● **GIVEN DATA**:
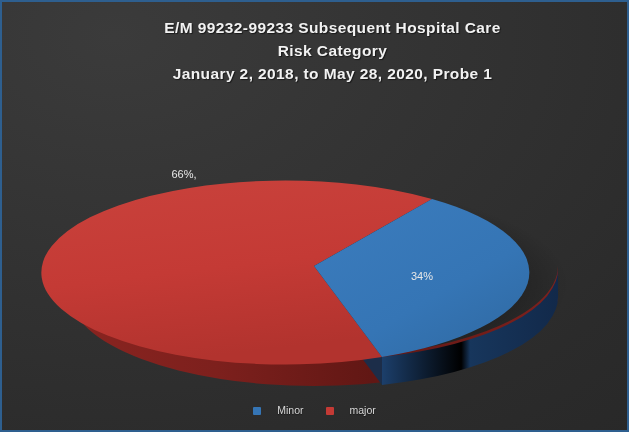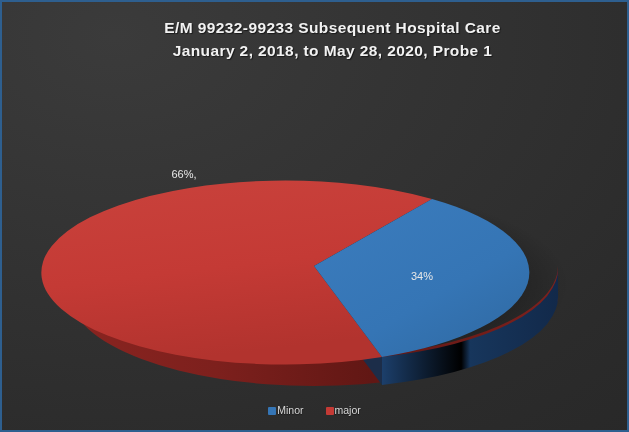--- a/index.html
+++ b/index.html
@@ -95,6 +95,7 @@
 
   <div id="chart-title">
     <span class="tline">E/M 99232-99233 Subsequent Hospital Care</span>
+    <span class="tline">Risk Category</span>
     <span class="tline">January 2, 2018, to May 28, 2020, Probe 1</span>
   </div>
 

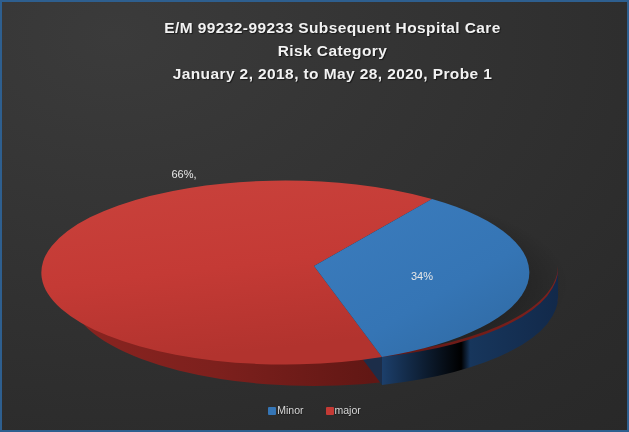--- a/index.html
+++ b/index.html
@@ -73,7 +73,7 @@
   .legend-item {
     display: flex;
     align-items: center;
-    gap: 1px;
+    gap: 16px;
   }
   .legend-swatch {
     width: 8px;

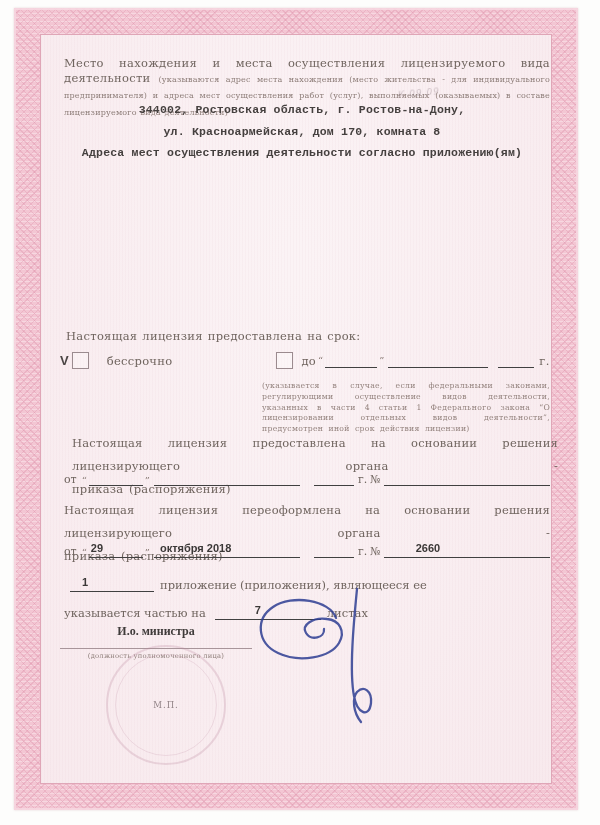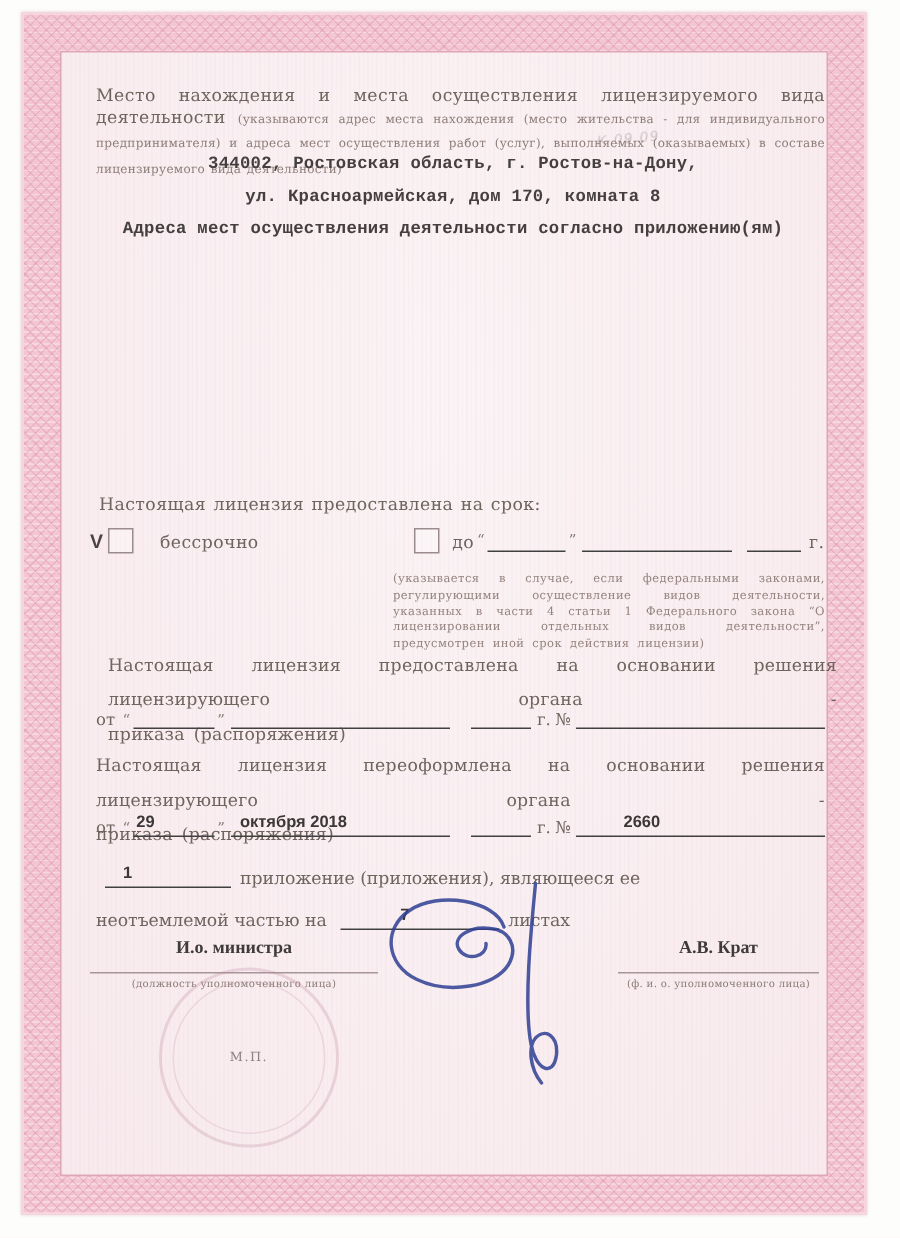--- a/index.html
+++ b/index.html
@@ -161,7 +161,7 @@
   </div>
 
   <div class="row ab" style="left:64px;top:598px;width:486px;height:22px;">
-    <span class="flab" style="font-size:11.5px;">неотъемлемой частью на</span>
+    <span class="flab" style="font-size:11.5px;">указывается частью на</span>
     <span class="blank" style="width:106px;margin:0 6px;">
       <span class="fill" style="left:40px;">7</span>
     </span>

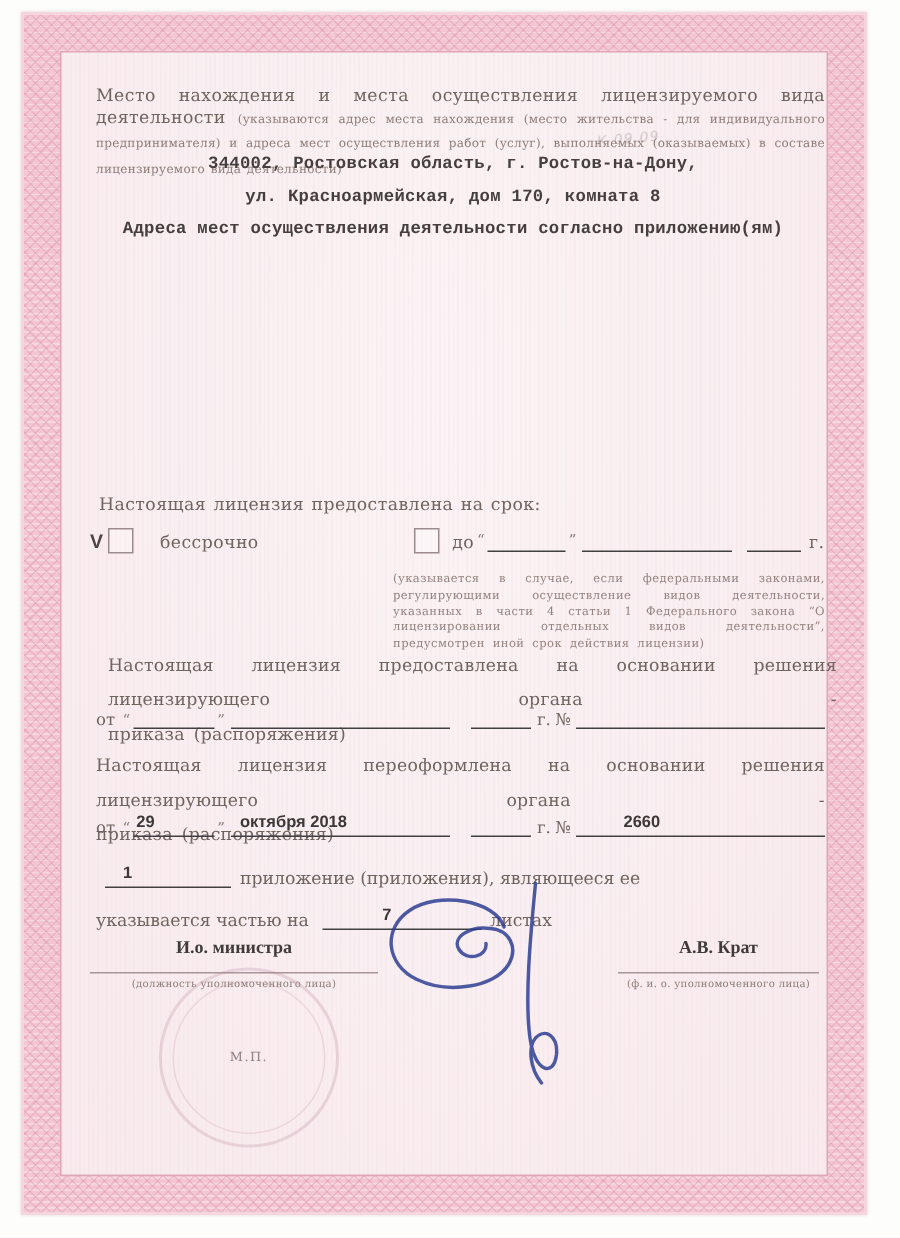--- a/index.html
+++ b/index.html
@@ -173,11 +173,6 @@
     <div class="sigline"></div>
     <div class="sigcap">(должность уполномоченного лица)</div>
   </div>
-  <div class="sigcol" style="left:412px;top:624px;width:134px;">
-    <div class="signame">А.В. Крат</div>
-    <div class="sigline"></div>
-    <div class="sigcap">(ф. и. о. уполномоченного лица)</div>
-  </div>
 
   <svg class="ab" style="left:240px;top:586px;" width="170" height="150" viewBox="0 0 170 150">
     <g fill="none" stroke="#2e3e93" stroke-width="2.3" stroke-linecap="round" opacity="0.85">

* * *

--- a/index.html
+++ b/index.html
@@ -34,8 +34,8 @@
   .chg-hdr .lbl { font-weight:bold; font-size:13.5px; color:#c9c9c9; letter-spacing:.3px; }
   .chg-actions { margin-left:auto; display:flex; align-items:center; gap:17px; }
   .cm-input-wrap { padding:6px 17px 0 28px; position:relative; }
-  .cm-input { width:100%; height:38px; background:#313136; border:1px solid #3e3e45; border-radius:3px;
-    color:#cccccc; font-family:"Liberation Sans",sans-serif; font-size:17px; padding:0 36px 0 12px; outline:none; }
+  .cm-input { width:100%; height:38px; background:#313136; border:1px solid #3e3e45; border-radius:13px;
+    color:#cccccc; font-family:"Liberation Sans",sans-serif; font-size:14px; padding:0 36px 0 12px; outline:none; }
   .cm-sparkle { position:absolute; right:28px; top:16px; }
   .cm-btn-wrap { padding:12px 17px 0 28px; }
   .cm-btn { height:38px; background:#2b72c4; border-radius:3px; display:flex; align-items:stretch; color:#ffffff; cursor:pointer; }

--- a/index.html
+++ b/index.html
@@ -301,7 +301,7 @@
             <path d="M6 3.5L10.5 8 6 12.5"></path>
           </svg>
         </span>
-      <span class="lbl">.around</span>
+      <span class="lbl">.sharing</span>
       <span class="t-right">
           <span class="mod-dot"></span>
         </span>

● **TASK DIRECTIONS**: A single number is the answer: the count of lines in the material above that contain "background".

● **YOUR RESPONSE**: 3